Les paroles écrites par Gaby Askar sont d'une consternante niaiserie, et commencent ainsi :
D'aéroport en aéroport
J'ai rêvé toujours
J’ai rêvé encore,
De toi que j’adore,
Mon amour,
Mi amor.
«
Il nous fait quoi, la prochaine fois ? pense Rose, atterrée. De gare en
gare? D'autoroute en autoroute ? De station spatiale en station
spatiale ? »
Néanmoins — diplomatie oblige — elle feint d'apprécier.
— Très joli, mais…
Le chanteur fronce les sourcils. À l'évidence, ce "mais" lui déplaît.
« Danger ! se dit Rose. La Bête est susceptible, ménageons-la. » Et, habilement, elle susurre :
— … à mon avis, ça ressemble un peu trop au texte de Serge Lama. Il risque d'en prendre ombrage et de vous accuser de plagiat.
Bien joué : le chanteur, flatté, se détend.
— Nous avons la même sensibilité, lui et moi, admet-il.
—
J'avais remarqué, approuve Rose, imperturbable. Mais ça ne vous empêche
pas, tout en restant dans un genre assez proche, de créer votre propre
style. D'ailleurs, j'ai apporté un petit texte dans cet esprit…
Ton corsage est fermé sur un beau paysage
De collines, de prés et de sources sauvages
Mes mains y font leur nid comme deux oiseaux tristes
Et s'envolent sans bruit le long des douces pistes.

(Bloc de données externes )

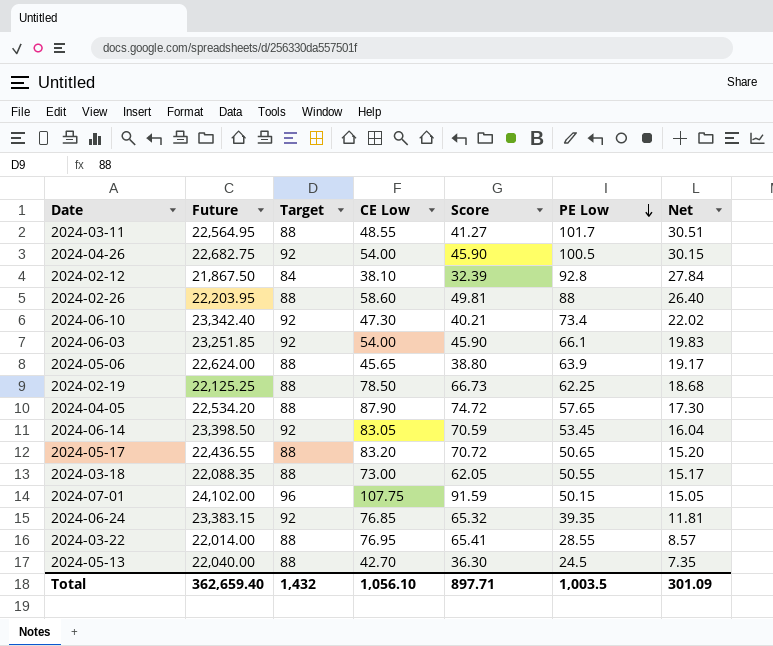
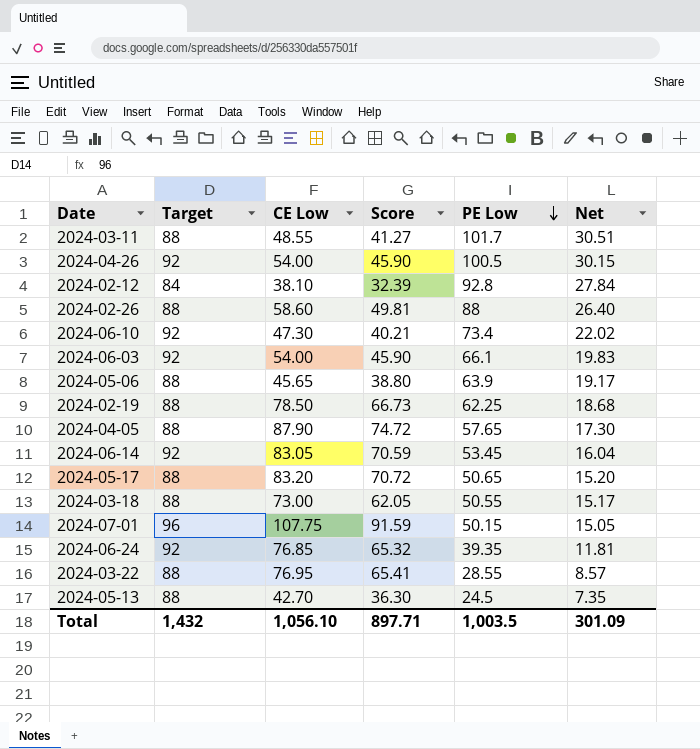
column Future | position: 2 -> none

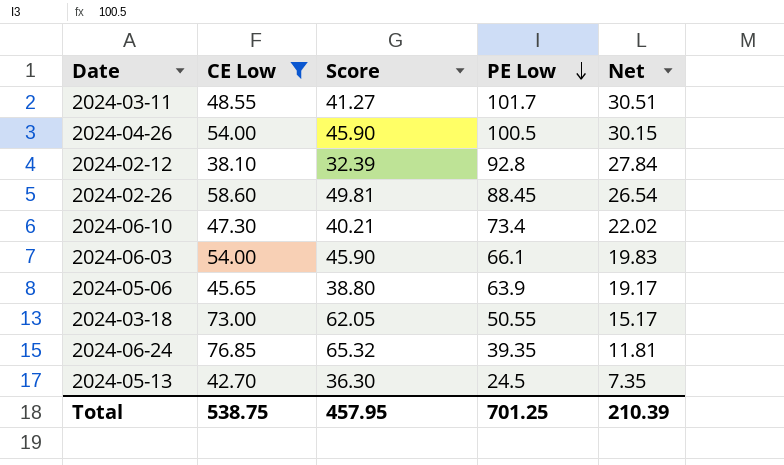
filter: none -> CE Low <= 76.85
column Target | position: 2 -> none
2024-02-26 | PE Low: 88 -> 88.45
2024-02-26 | Net: 26.40 -> 26.54
Total | CE Low: 1,056.10 -> 538.75
Total | Score: 897.71 -> 457.95
Total | PE Low: 1,003.5 -> 701.25
Total | Net: 301.09 -> 210.39

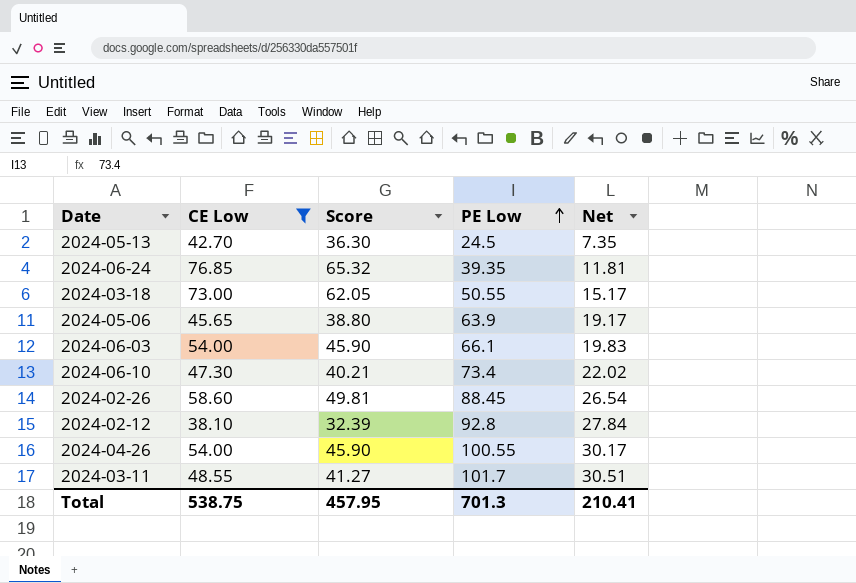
row order: PE Low descending -> PE Low ascending
2024-04-26 | PE Low: 100.5 -> 100.55
2024-04-26 | Net: 30.15 -> 30.17
Total | PE Low: 701.25 -> 701.3
Total | Net: 210.39 -> 210.41

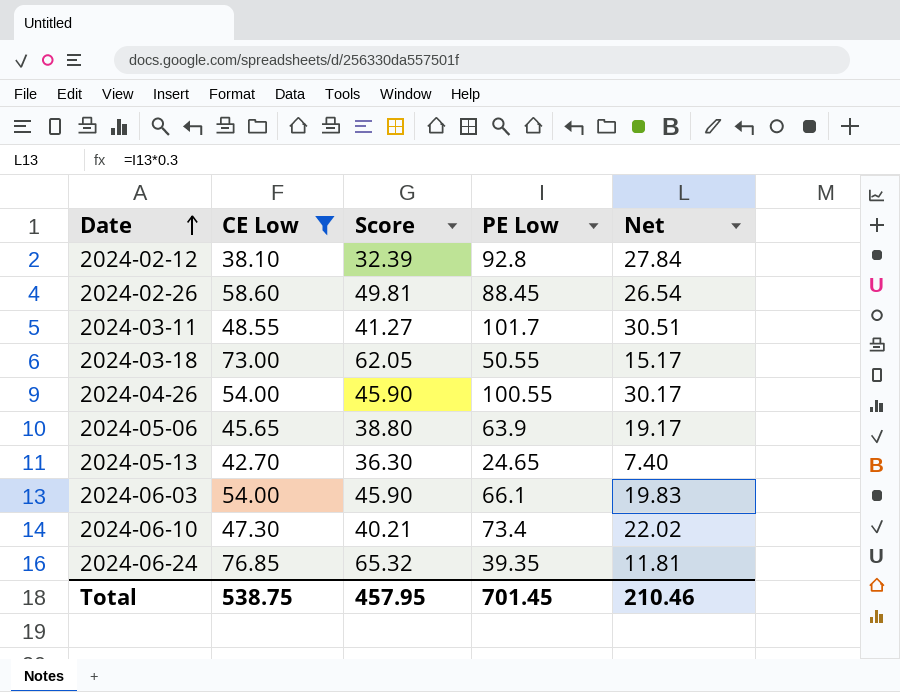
row order: PE Low ascending -> Date ascending
2024-05-13 | PE Low: 24.5 -> 24.65
2024-05-13 | Net: 7.35 -> 7.40
Total | PE Low: 701.3 -> 701.45
Total | Net: 210.41 -> 210.46

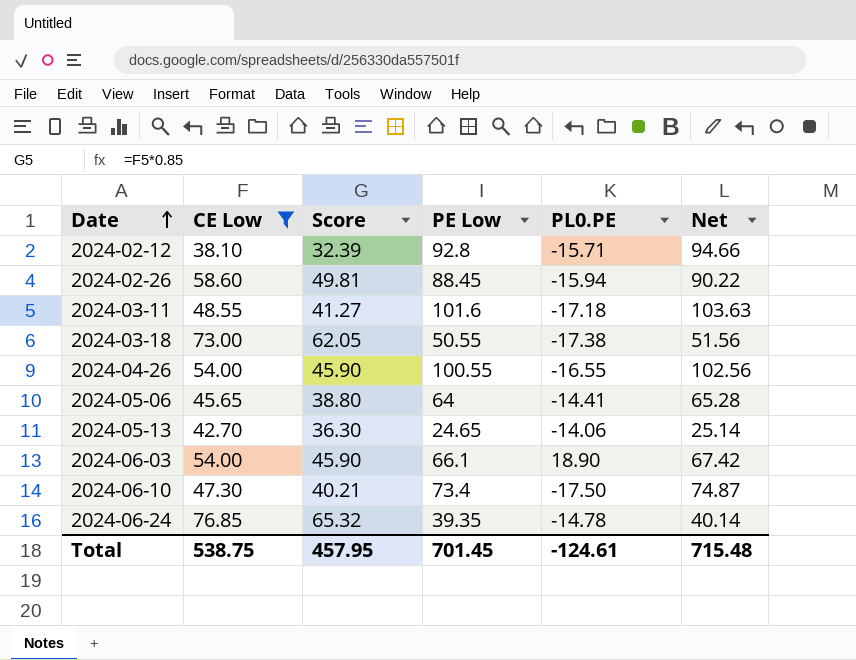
column PL0.PE | position: none -> 5
column Net | formula: [PE Low] * 0.3 -> [PE Low] * 1.02
2024-03-11 | PE Low: 101.7 -> 101.6
2024-05-06 | PE Low: 63.9 -> 64
Total | Net: 210.46 -> 715.48

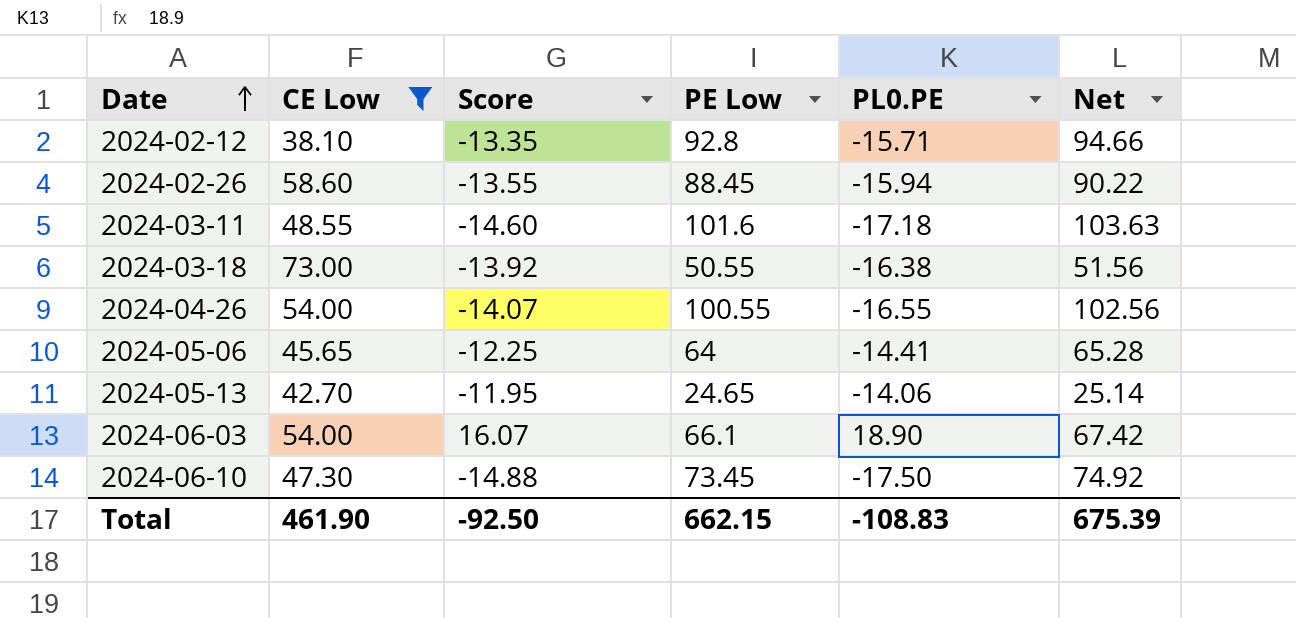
column Score | formula: [CE Low] * 0.85 -> [PL0.PE] * 0.85
row 2024-06-24: 76.85 | 65.32 | 39.35 | -14.78 | 40.14 -> none
2024-03-18 | PL0.PE: -17.38 -> -16.38
2024-06-10 | PE Low: 73.4 -> 73.45
2024-06-10 | Net: 74.87 -> 74.92
Total | CE Low: 538.75 -> 461.90
Total | Score: 457.95 -> -92.50
Total | PE Low: 701.45 -> 662.15
Total | PL0.PE: -124.61 -> -108.83
Total | Net: 715.48 -> 675.39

Sein de femme et sein de fleur
Ont toujours même couleur…
Le thème de l'amour charnel est dans l'air du temps. Au pays de ton corps chantera, un an plus tard, Catherine Le Forestier, tandis que Johnny hurlera Que je t'aime, que je t'aime, que je t'aime, suivi de près par Jean Ferrat, brâmant plus discrètement : Je vous ai-aime, je vous ai-aime.
Gaby Askar ne cache pas son enthousiasme.
— Des paroles de cette trempe, c'est le succès assuré, estime-t-il.
Le voilà déjà qui fredonne, improvise. Cherche une ligne mélodique.
— Tu
vois Amir, il me faudrait là-dessus une musique caressante, tout en
demi-teinte ; une musique de chambre à coucher… (petit rire égrillard
auquel se joint l'assistance ) qui mette les vibratos de ma voix en
valeur.
— C'est comme si c'était fait, répond Amir.
—
Quant à toi, Rose, au boulot ! Désormais, tu es ma parolière attitrée.
J'ai besoin d'une douzaine de chanson pour dans… disons un mois. Tu
crois que c'est possible ?
— Pas de problème, dit Rose qui n'en espérait pas tant.
Lorsqu'elle rentre chez elle, juste à temps pour la tétée de neuf heures, elle a des ailes.